Ceci peut avoir des impacts géographiques et territoriaux si on développe une autre agriculture dans certaines régions.


An plis ke sa

Prix Vautrin Lud : le “Nobel” de la géographie
Philippe Pinchemel, professeur émérite de l’université Panthéon-Sorbonne, est le lauréat cette année du prix "Vautrin Lud" attribué lors du Festival. Cette récompense est considérée comme le "Nobel" de la géographie.

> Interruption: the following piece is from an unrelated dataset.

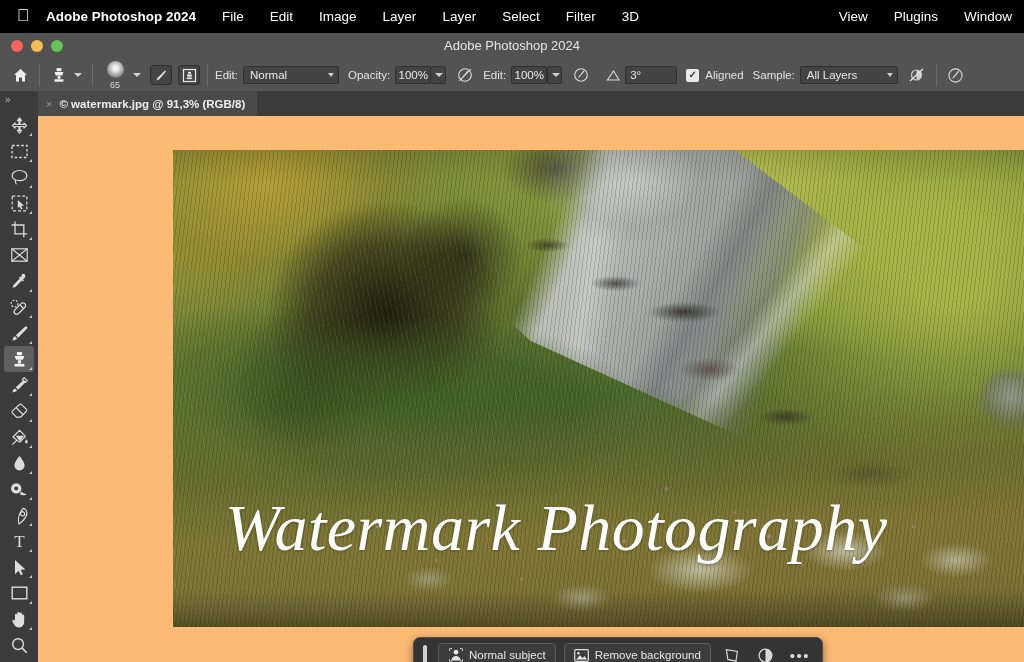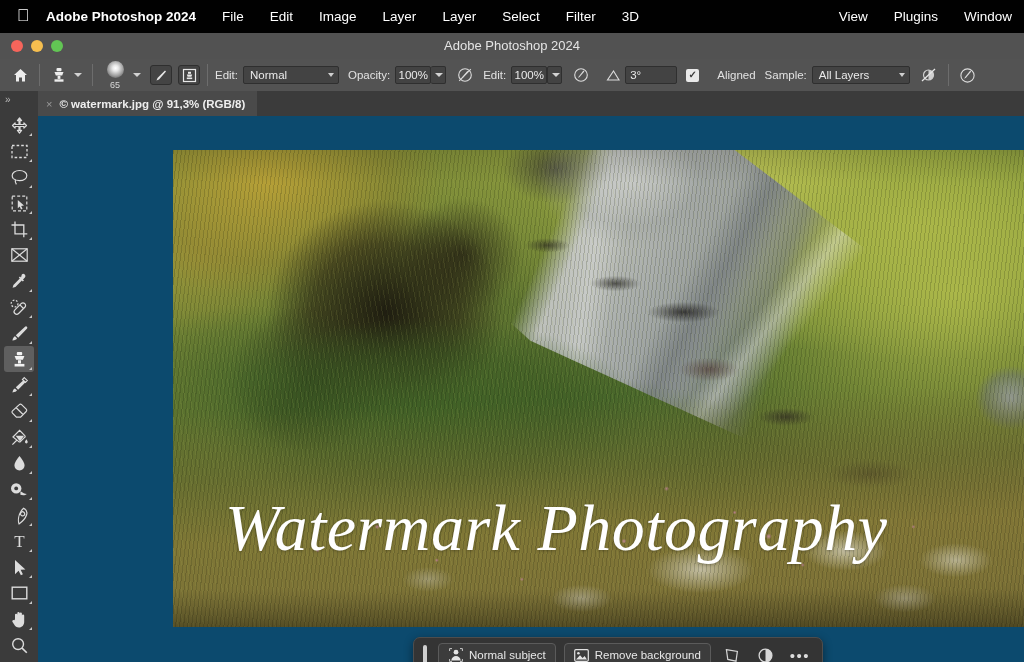"Aligned" span.label { margin-left: 18px -> 6px }
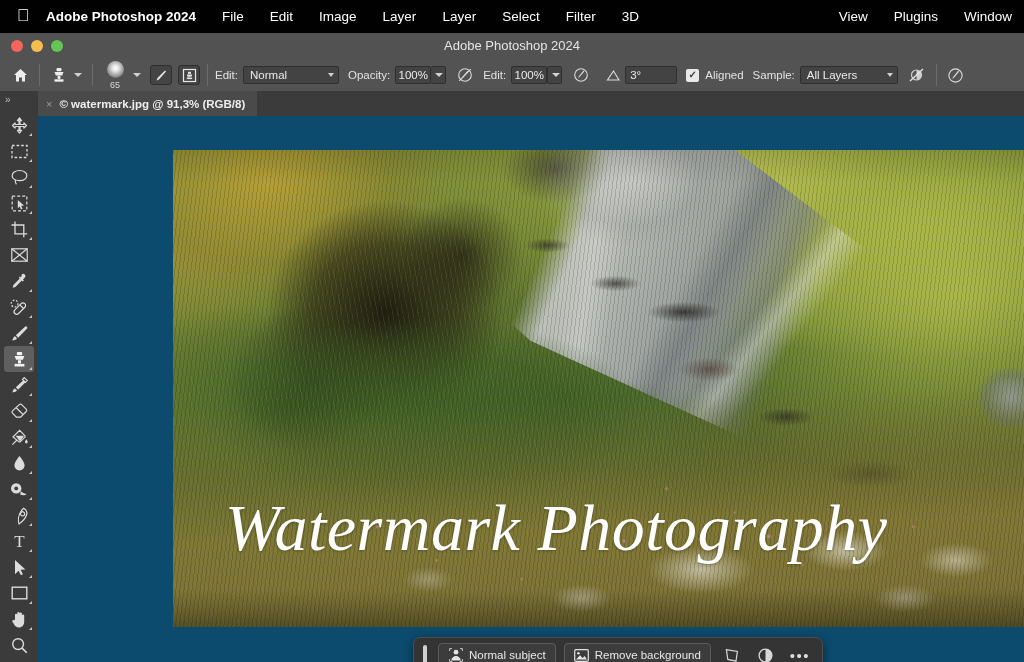"Watermark Photography" #canvasarea { background: #0c4a6e -> #fdba74 }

Vautrin Lud était un chanoine de Saint-Dié qui a dessiné en 1507 la première carte de ce que l’on appelait à l’époque les Indes occidentales et qui lui trouva le nom “Amérique”, rendant ainsi hommage à l’explorateur italien Amerigo Vespucci. Philippe Pinchemel est un spécialiste de la géographie humaine et s’intéresse à la science des lieux.
Le prix Ptolémée pour “Les poubelles de la mondialisation”
Autre récompense attribuée à l’occasion du Festival international de géographie : le prix "Ptolémée". Il met en valeur un ouvrage géographique tout public (support écrit ou audiovisuel).
Cette année, c’est le film d’Hubert Dubois, "Les poubelles de la mondialisation", qui a été primé. Il explique comment les plus pauvres du Caire, qui exercent le métier de chiffonniers, ont été privé de travail suite à la concurrence d’une multinationale.
"Un sujet éternel, joyeux et grave à la fois"
Le 15ème Festival International de Géographie a abordé "un sujet éternel, joyeux et grave à la fois, celui de l’alimentation. Manger", rappelle le fondateur du festival et maire de la ville, Christian Pierret, "est une nécessité et un plaisir pour tous, y compris les plus pauvres, mais aussi une angoisse devant la rareté qui se transforme en drame du dénuement total pour plus de cinq cents millions d’êtres humains !"
À noter l’invité d’honneur de cette édition 2004 : la Jordanie.